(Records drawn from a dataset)
_ _ _ _ _ _ _

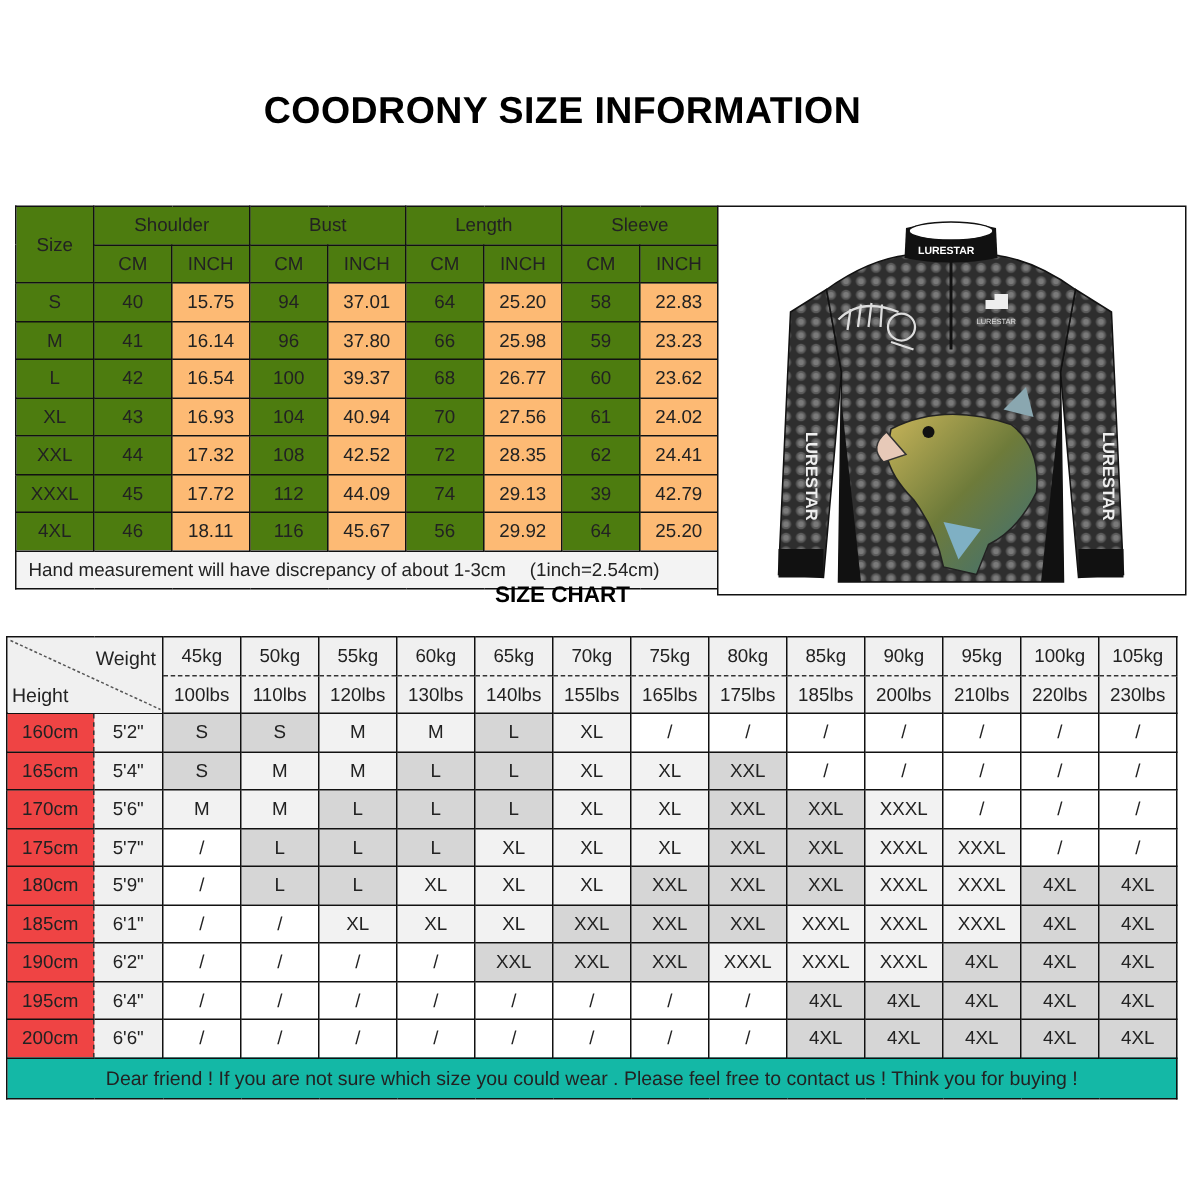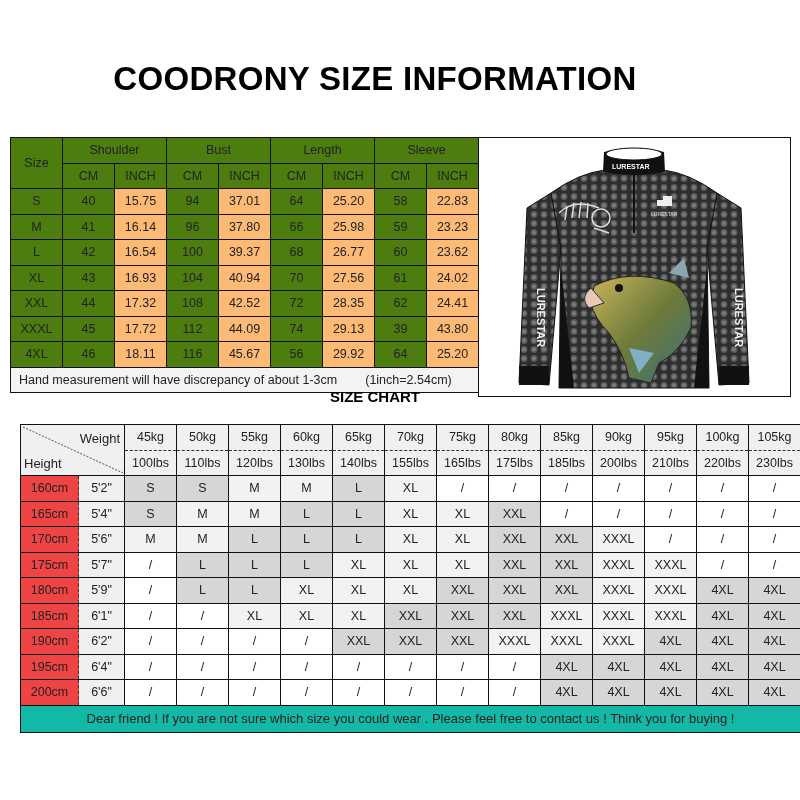--- a/index.html
+++ b/index.html
@@ -6,7 +6,7 @@
   body { width: 800px; height: 800px; position: relative; overflow: hidden;
          font-family: "Liberation Sans", sans-serif; color: #111; }
   .title { position: absolute; top: 60px; left: 0; width: 750px; text-align: center;
-           font-weight: bold; font-size: 33px; letter-spacing: 0.3px; color: #000; }
+           font-weight: bold; font-size: 25px; letter-spacing: 0.3px; color: #000; }
 
   
   table { border-collapse: collapse; table-layout: fixed; }

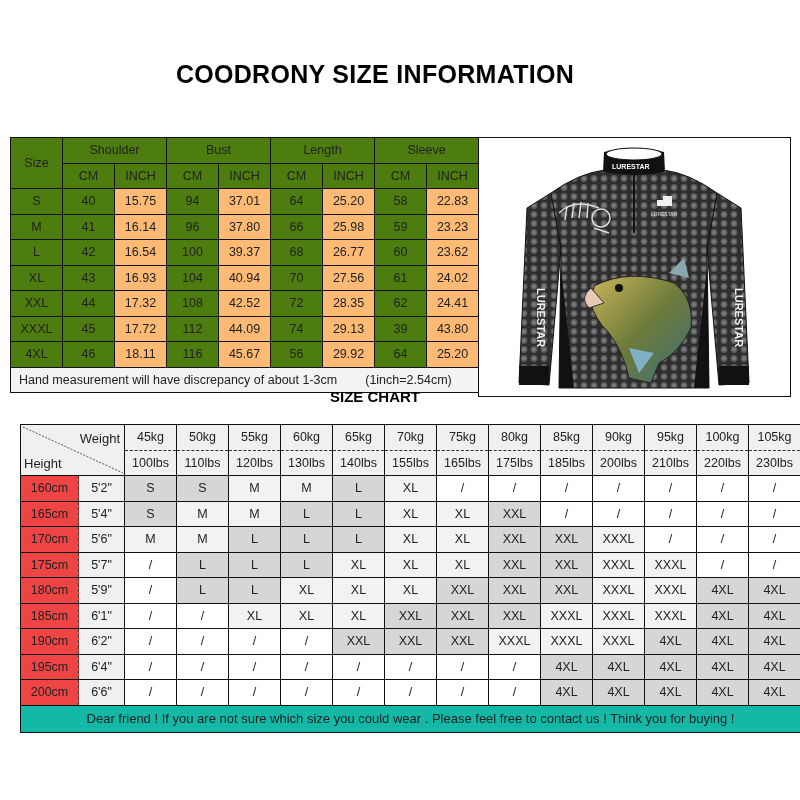--- a/index.html
+++ b/index.html
@@ -141,7 +141,7 @@
         <td class="g">74</td>
         <td class="l">29.13</td>
         <td class="g">39</td>
-        <td class="l">43.80</td>
+        <td class="l">42.79</td>
       </tr>
       <tr>
         <td class="g">4XL</td>

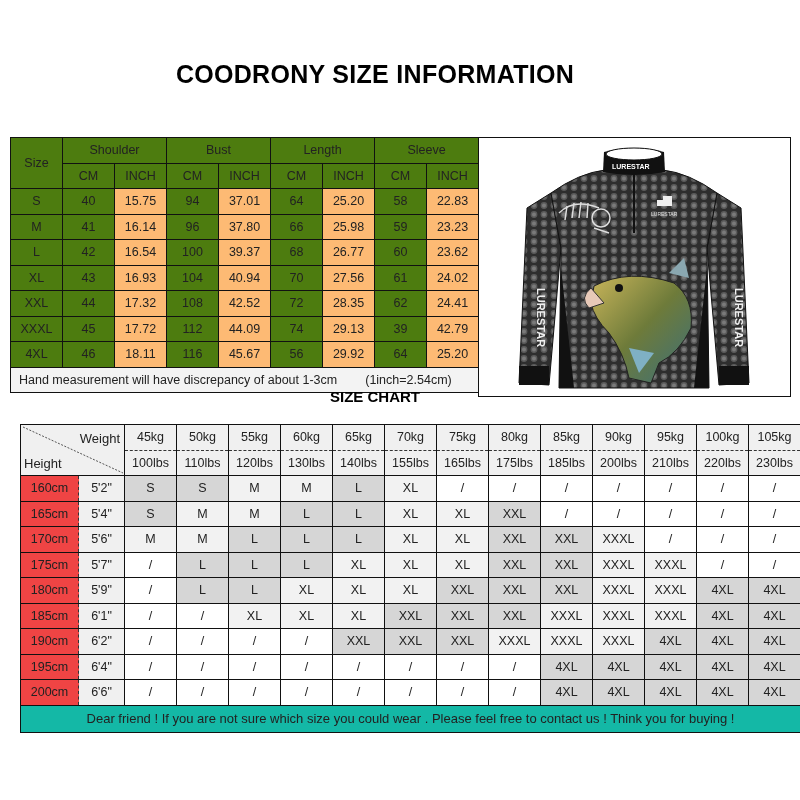--- a/index.html
+++ b/index.html
@@ -16,7 +16,7 @@
   .measure .g { background: #4d7c0f; }
   .measure .l { background: #fdba74; }
   .measure .note { background: #f3f3f3; text-align: left; padding-left: 8px; font-size: 12.5px; }
-  .measure .note span.conv { margin-left: 28px; }
+  .measure .note span.conv { margin-left: 16px; }
 
   .product { position: absolute; left: 478px; top: 137px; width: 311px; height: 258px;
              border: 1px solid #111; background: #fff; }

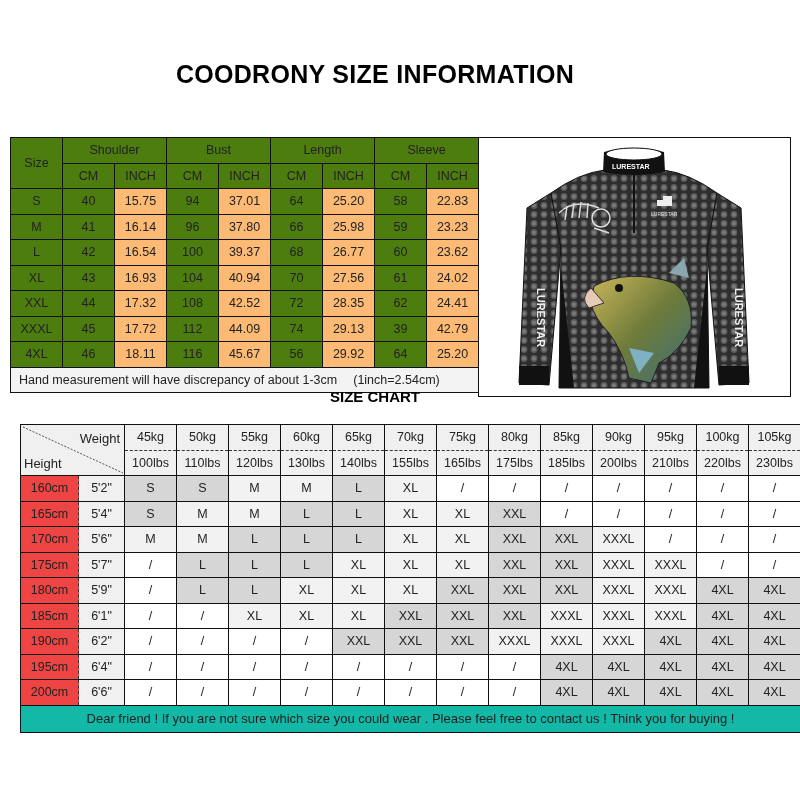--- a/index.html
+++ b/index.html
@@ -25,7 +25,7 @@
                  font-weight: bold; font-size: 15px; color: #000; }
 
   
-  .sizechart { position: absolute; left: 20px; top: 424px; width: 780px; padding-left: 28px; }
+  .sizechart { position: absolute; left: 4px; top: 424px; width: 780px; padding-left: 28px; }
   .sizechart td { border: 1px solid #111; text-align: center; font-size: 12.5px;
                   height: 24.5px; padding: 0; color: #222; }
   .sizechart .hdr { background: #f0f0f0; }

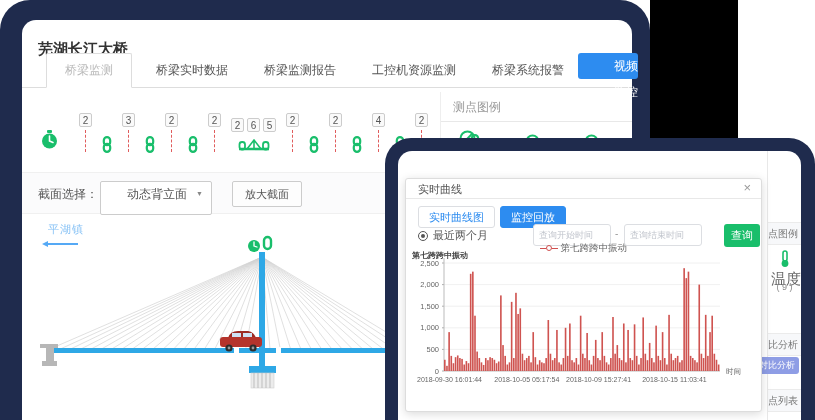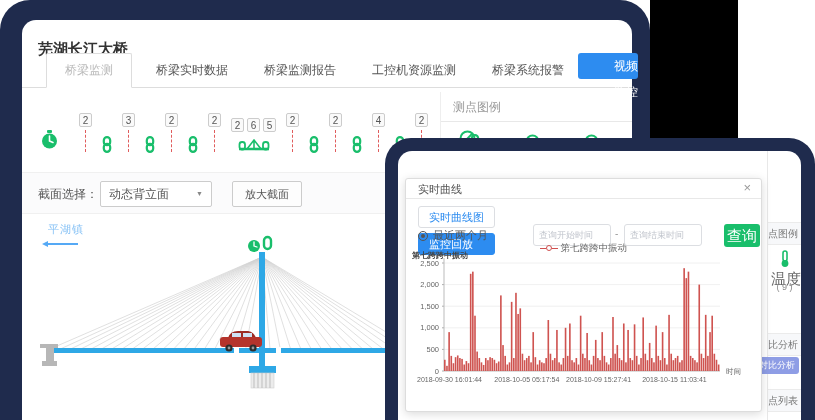--- a/index.html
+++ b/index.html
@@ -39,8 +39,8 @@
   .selrow { position:absolute; left:0; right:0; top:152px; height:42px; background:#fbfbfc;
             border-top:1px solid #f0f0f0; border-bottom:1px solid #f0f0f0; }
   .sel-label { position:absolute; left:16px; top:13px; font-size:12px; color:#555; }
-  .sel { position:absolute; left:78px; top:8px; width:112px; height:26px; border:1px solid #ccc;
-         border-radius:2px; background:#fff; font-size:12px; color:#555; line-height:24px; padding-left:8px; }
+  .sel { position:absolute; left:78px; top:8px; width:112px; height:34px; border:1px solid #ccc;
+         border-radius:2px; background:#fff; font-size:12px; color:#555; line-height:24px; padding-left:26px; }
   .sel .caret { position:absolute; right:8px; top:0; line-height:24px; font-size:7px; color:#888; }
   .zoombtn { position:absolute; left:210px; top:8px; width:70px; height:26px; border:1px solid #ccc;
              border-radius:2px; background:#fdfdfd; font-size:11px; color:#555; text-align:center; line-height:24px; }

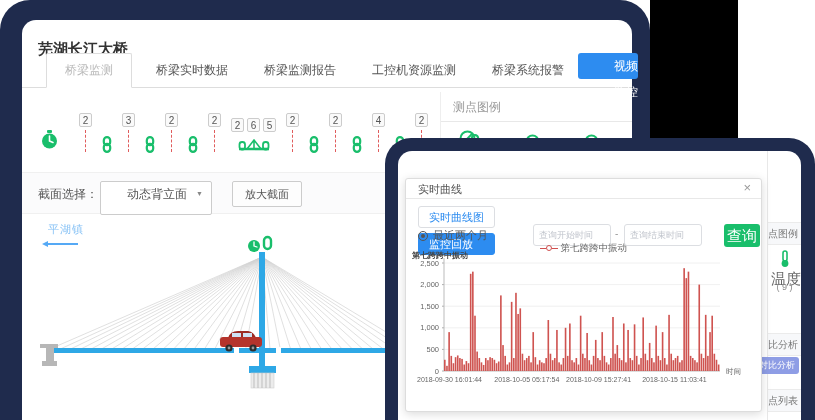--- a/index.html
+++ b/index.html
@@ -73,7 +73,7 @@
   .mhead { position:absolute; left:0; right:0; top:0; height:20px; border-bottom:1px solid #e8e8e8;padding-left:28px; }
   .mtitle { position:absolute; left:12px; top:3px; font-size:11px; color:#555; }
   .mclose { position:absolute; right:10px; top:1px; font-size:13px; color:#999; cursor:pointer; }
-  .mtabs { position:absolute; left:12px; top:27px; display:flex; gap:5px;flex-direction:column; }
+  .mtabs { position:absolute; left:12px; top:27px; display:flex; gap:5px; }
   .mtb { height:22px; line-height:20px; padding:0 10px; font-size:11px; border-radius:3px;
          border:1px solid #dcdee2; background:#fff; color:#2d8cf0; cursor:pointer; }
   .mtb.act { background:#2d8cf0; border-color:#2d8cf0; color:#fff; }

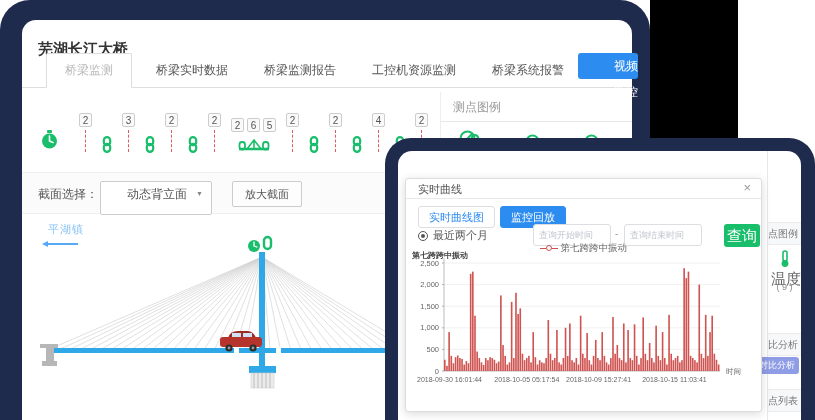--- a/index.html
+++ b/index.html
@@ -87,7 +87,7 @@
   .inp1 { left:127px; } .inp2 { left:218px; }
   .sep { position:absolute; left:209px; top:49px; font-size:10px; color:#999; }
   .qbtn { position:absolute; left:318px; top:45px; width:36px; height:23px; background:#19be6b;
-          border-radius:3px; color:#fff; font-size:15px; line-height:23px; text-align:center; }
+          border-radius:3px; color:#fff; font-size:11px; line-height:23px; text-align:center; }
   .mlegend { position:absolute; left:0; right:0; top:63px; text-align:center; font-size:9.5px; color:#666; }
   .lm { display:inline-block; width:6px; border-top:1px solid #d05050; vertical-align:middle; }
   .lc { display:inline-block; width:6px; height:6px; border:1px solid #d05050; border-radius:50%; vertical-align:middle; }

_ _ _ _ _ _ _

Exercise:
Go through the entries above and report how many lines hold the word "note". Nothing but the number is needed.

Task result:
3